:: TASK OBJECTIVE ::
In the entries below, count each line where "weight" appears. Give the total and nothing more.

:: RECORDS FOR PROCESSING ::
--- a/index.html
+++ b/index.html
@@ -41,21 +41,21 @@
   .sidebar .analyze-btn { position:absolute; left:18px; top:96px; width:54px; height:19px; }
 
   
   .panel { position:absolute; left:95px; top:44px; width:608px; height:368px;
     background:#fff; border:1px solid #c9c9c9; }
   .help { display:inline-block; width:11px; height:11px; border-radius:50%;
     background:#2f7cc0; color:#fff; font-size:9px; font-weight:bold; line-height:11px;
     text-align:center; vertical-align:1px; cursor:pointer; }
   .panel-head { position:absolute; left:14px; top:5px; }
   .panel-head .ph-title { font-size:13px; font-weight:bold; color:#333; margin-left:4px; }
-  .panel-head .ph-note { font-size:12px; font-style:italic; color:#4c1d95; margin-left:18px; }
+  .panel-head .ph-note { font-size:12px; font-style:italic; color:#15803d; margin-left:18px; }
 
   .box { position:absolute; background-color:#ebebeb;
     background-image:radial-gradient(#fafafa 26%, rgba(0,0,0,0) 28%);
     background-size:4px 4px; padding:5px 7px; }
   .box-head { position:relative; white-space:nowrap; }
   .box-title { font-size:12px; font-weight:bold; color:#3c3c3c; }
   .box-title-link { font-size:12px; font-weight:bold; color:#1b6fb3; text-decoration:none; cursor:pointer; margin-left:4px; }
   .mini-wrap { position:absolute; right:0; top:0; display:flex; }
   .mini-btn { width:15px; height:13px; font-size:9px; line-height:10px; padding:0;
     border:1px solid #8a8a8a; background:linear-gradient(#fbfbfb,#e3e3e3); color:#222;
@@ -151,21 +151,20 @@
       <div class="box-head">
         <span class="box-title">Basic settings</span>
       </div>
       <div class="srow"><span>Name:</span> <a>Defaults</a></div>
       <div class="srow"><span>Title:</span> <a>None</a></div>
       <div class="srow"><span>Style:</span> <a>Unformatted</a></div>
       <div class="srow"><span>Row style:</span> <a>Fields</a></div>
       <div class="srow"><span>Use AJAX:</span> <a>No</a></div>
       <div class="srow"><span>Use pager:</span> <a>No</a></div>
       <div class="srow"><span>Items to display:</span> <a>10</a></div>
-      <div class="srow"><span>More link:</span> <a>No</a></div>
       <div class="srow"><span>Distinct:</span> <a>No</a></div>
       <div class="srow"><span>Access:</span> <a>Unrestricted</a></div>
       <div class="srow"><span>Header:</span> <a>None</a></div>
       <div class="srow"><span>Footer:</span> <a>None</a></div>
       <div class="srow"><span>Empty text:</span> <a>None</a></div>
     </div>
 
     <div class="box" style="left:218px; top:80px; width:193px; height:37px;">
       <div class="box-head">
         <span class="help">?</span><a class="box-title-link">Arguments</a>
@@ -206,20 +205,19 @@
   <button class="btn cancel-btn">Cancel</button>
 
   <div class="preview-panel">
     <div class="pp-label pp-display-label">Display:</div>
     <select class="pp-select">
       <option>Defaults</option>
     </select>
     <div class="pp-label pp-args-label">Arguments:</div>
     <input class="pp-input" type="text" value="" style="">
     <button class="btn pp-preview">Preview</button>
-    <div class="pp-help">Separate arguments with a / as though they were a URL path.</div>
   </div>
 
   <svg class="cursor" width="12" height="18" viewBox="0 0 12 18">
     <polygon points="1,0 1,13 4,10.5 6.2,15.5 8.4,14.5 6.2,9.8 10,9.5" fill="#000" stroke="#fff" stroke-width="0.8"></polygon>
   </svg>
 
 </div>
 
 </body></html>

:: RESULT ::
4